▶ _Problem details_:
Stop at the line that contains "- Быстрая доставка в понедельник". Until then, set down each line of the records exactly, beginning with the first, and skip pictures.
*** Data extracts ***
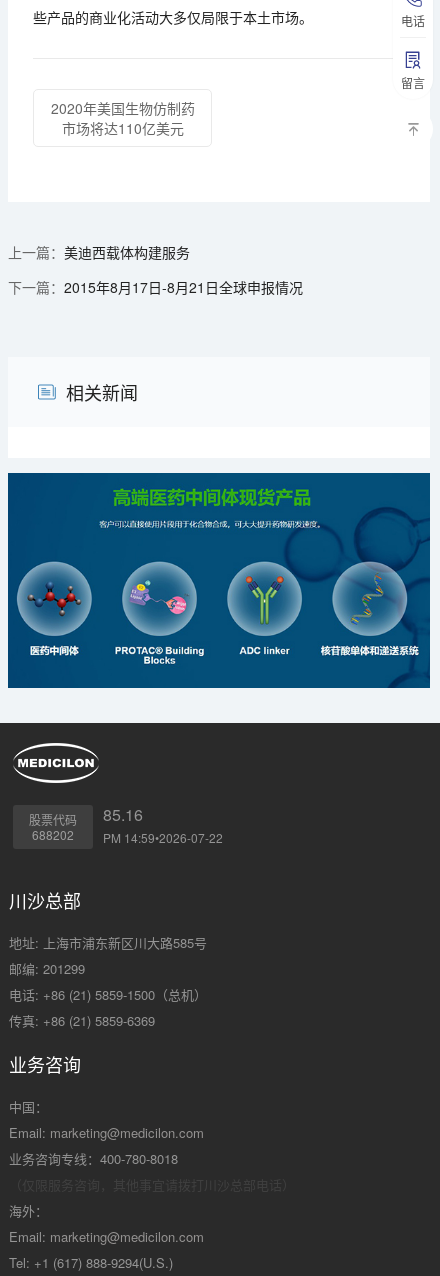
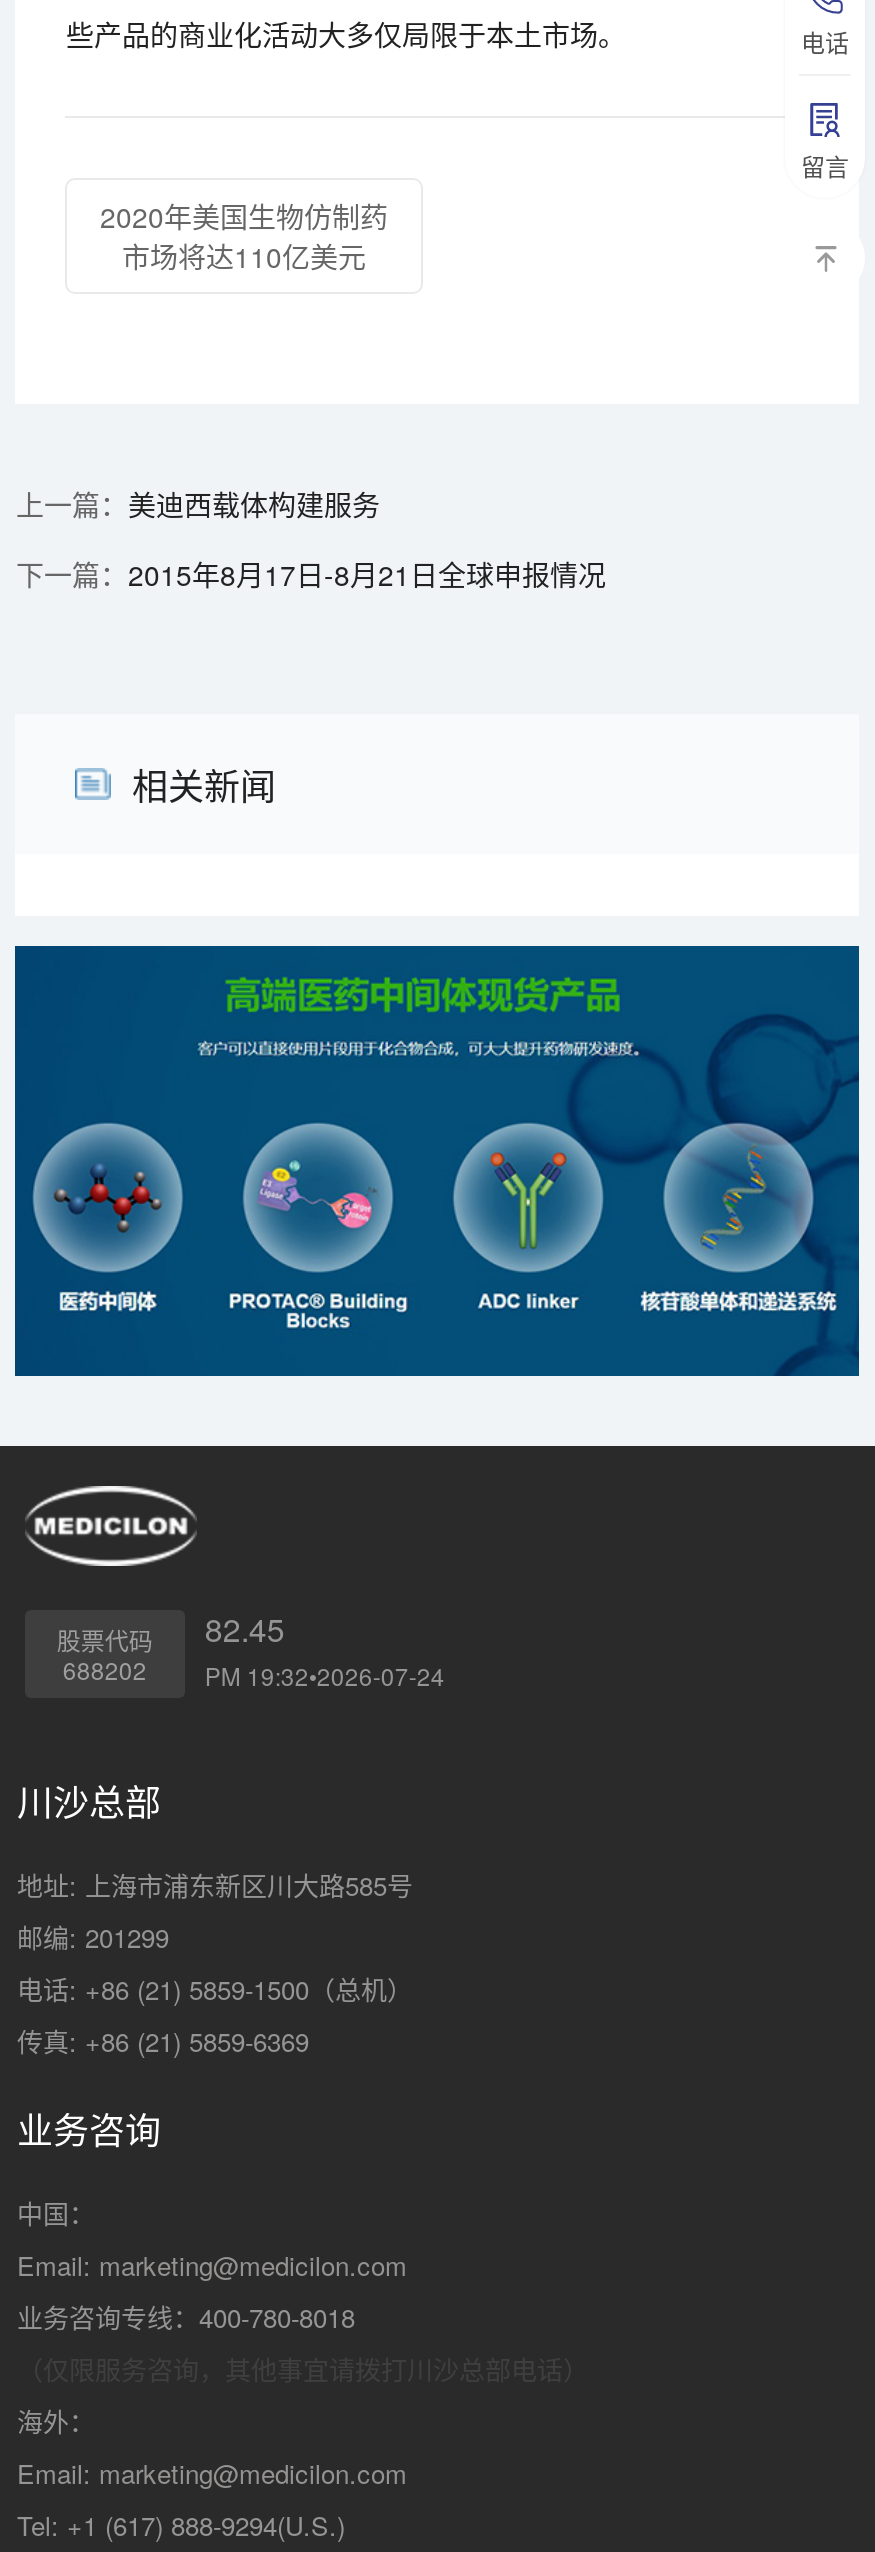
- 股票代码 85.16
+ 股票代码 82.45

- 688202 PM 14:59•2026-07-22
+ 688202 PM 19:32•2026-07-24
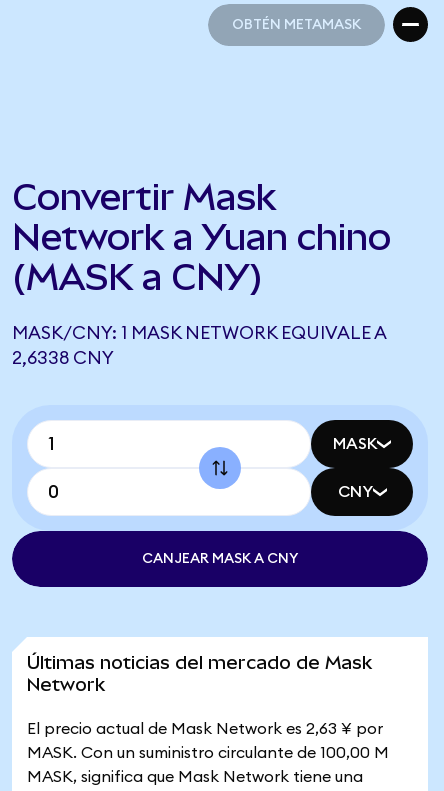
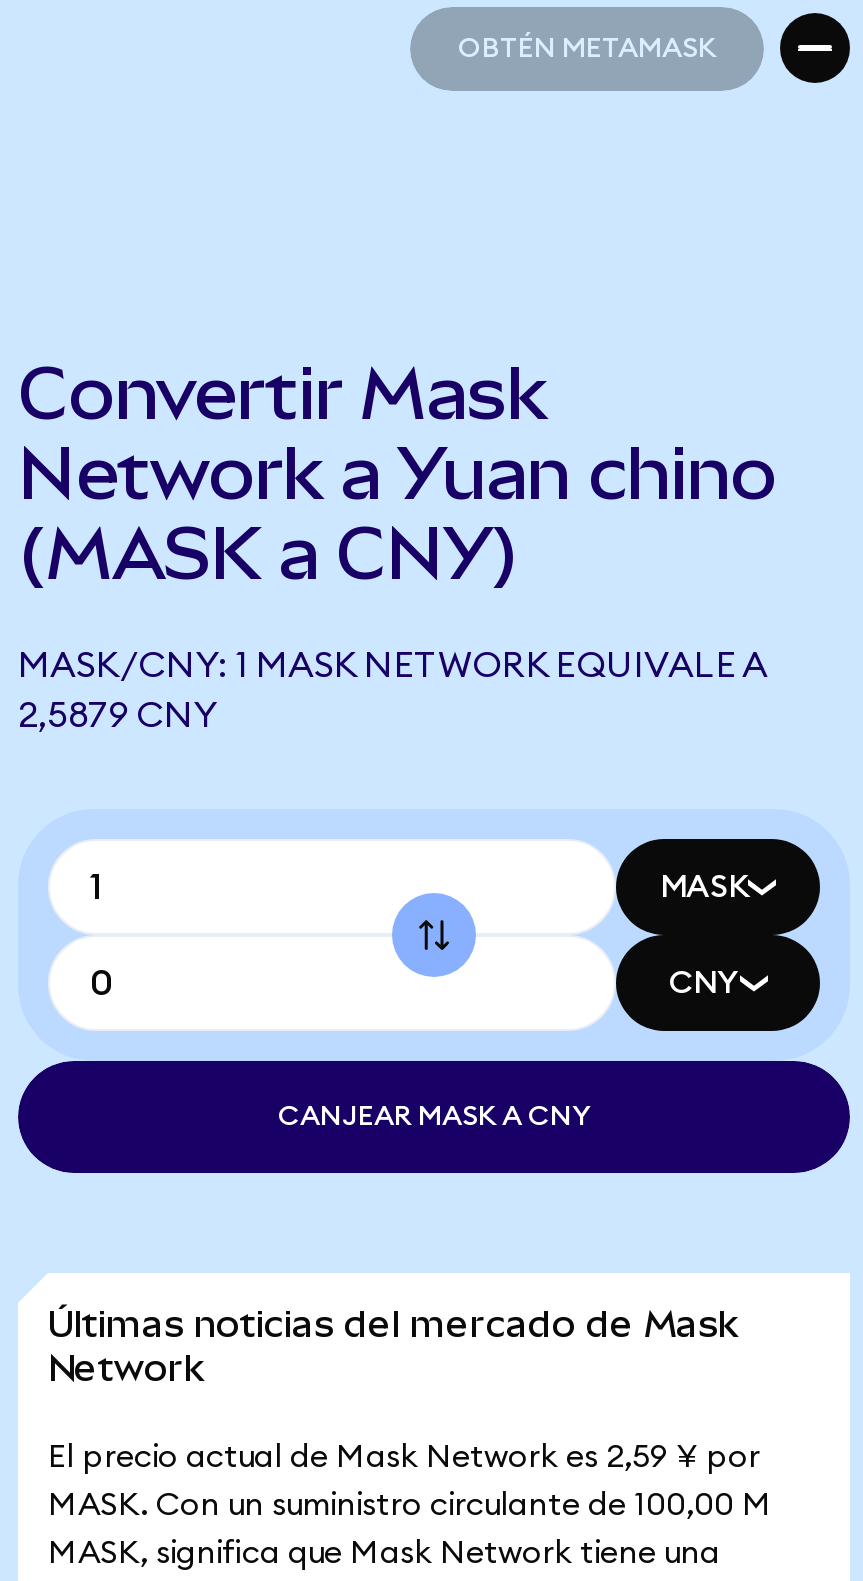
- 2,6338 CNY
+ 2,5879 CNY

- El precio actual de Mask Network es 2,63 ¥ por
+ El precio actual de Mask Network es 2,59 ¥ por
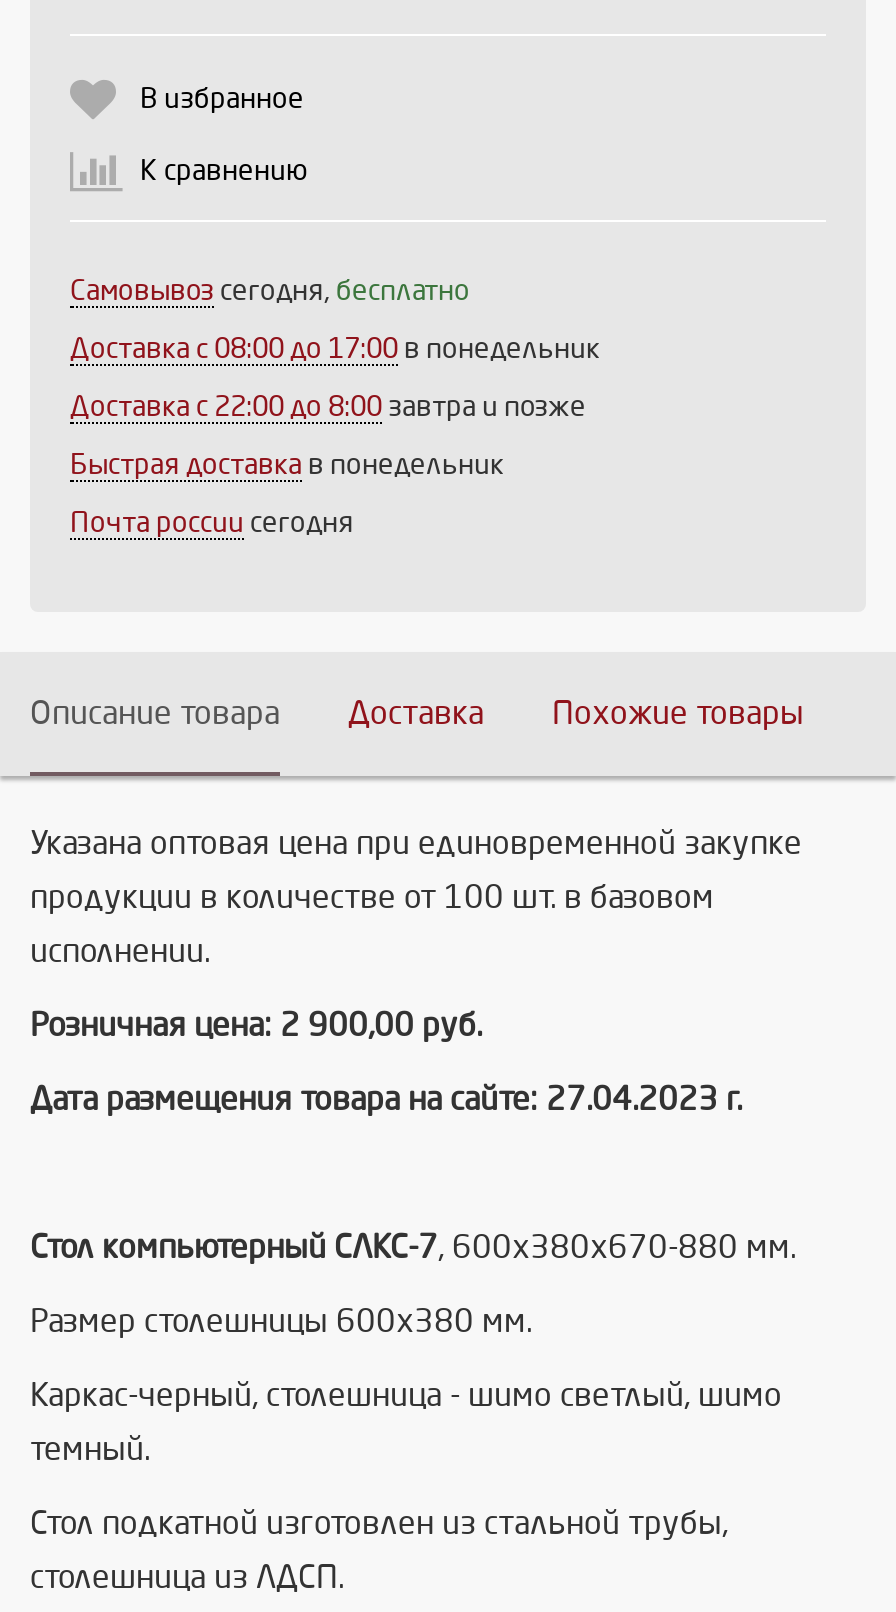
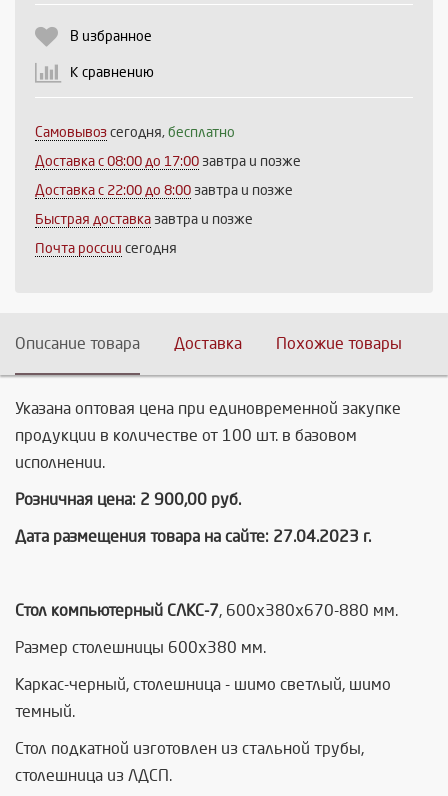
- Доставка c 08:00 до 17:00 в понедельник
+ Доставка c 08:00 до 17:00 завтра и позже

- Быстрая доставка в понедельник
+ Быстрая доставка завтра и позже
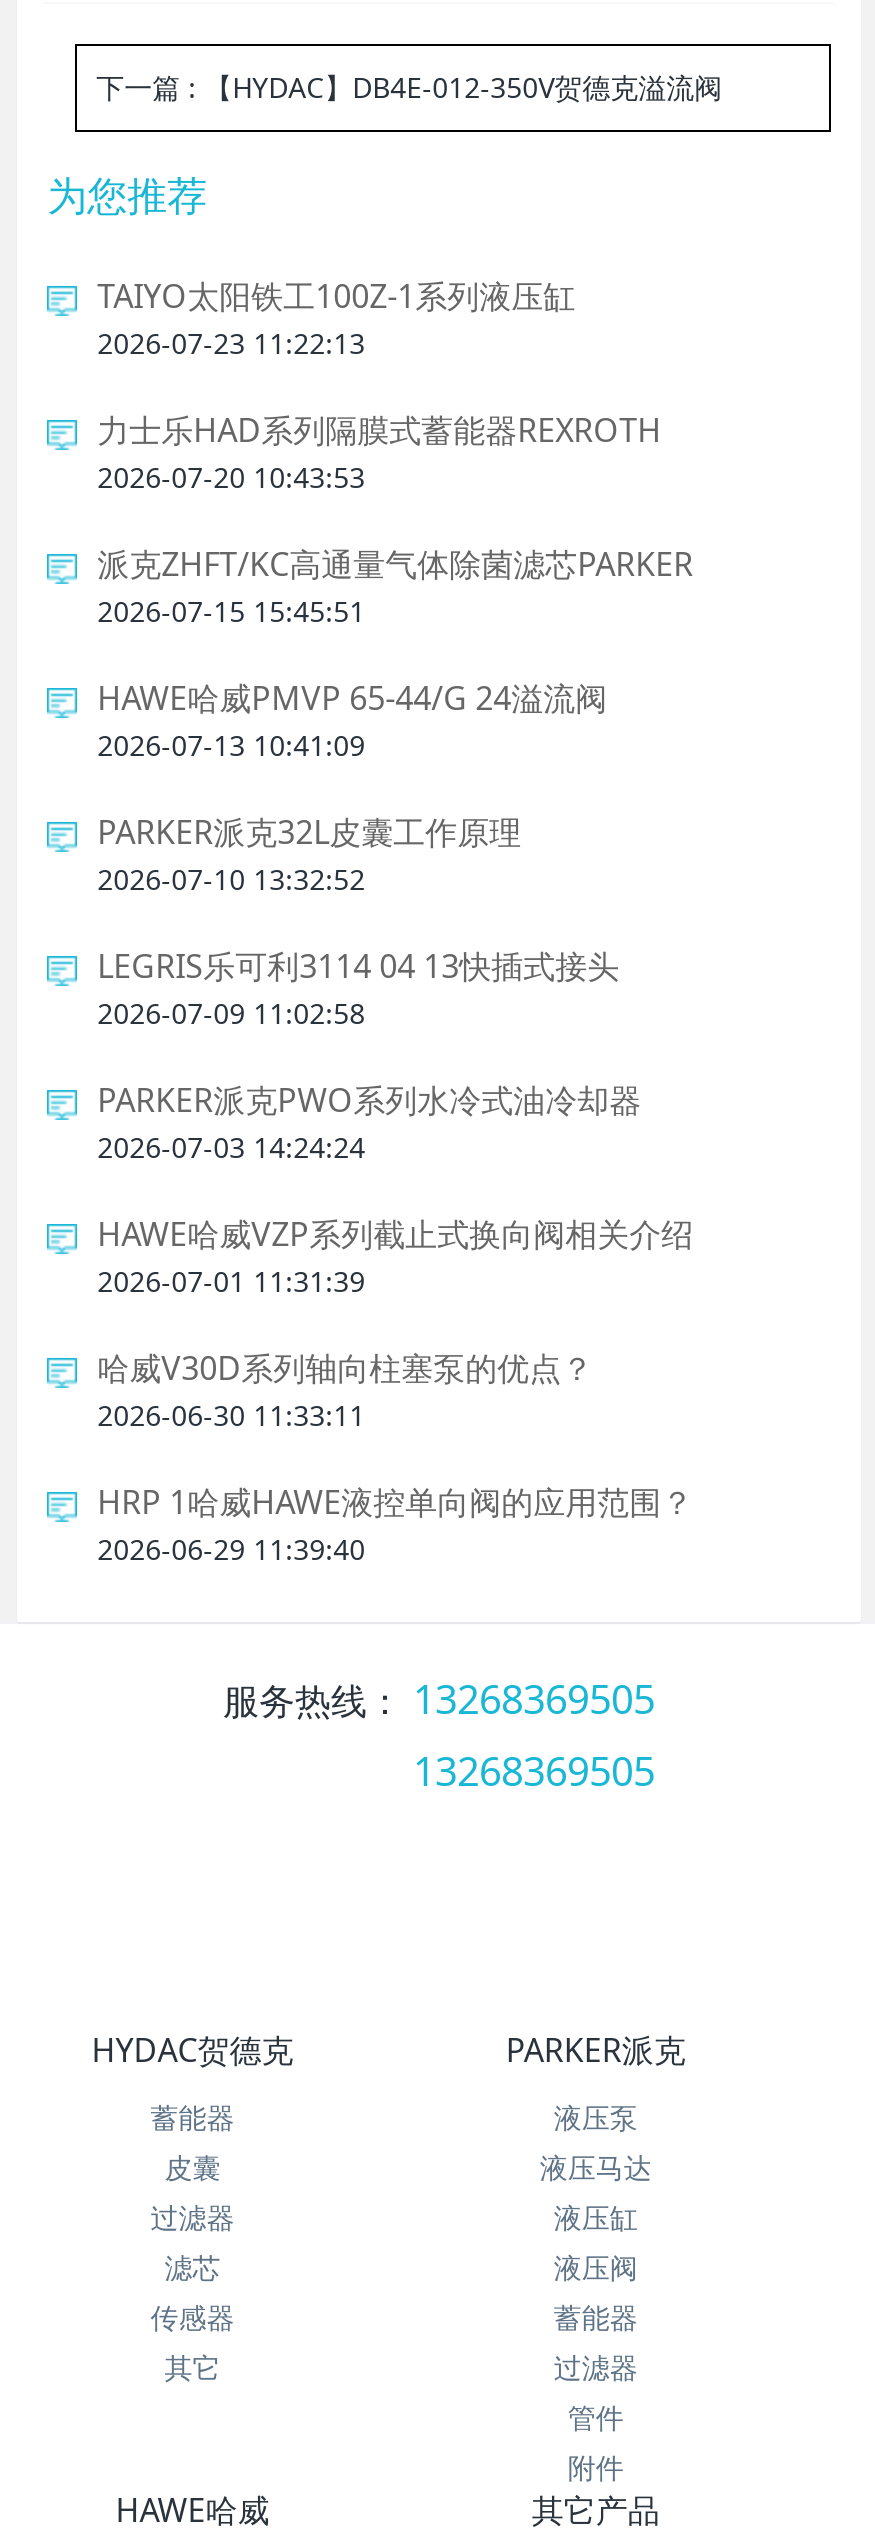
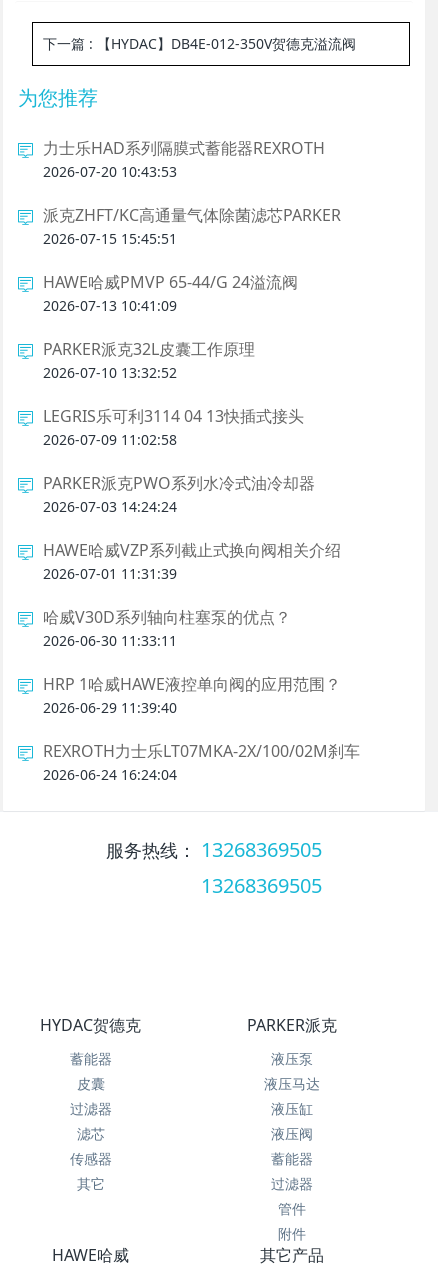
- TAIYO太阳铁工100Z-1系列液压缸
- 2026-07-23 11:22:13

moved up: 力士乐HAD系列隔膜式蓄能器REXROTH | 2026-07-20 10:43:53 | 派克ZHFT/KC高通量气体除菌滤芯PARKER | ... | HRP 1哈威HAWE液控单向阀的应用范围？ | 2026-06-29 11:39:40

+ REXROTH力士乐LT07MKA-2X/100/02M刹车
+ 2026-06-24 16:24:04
*** End of Data extracts ***
▶ _Output below_:
- 股票代码 85.16
+ 股票代码 82.45

- 688202 PM 14:59•2026-07-22
+ 688202 PM 19:32•2026-07-24
- 2,6338 CNY
+ 2,5879 CNY

- El precio actual de Mask Network es 2,63 ¥ por
+ El precio actual de Mask Network es 2,59 ¥ por
- Доставка c 08:00 до 17:00 в понедельник
+ Доставка c 08:00 до 17:00 завтра и позже

- Быстрая доставка в понедельник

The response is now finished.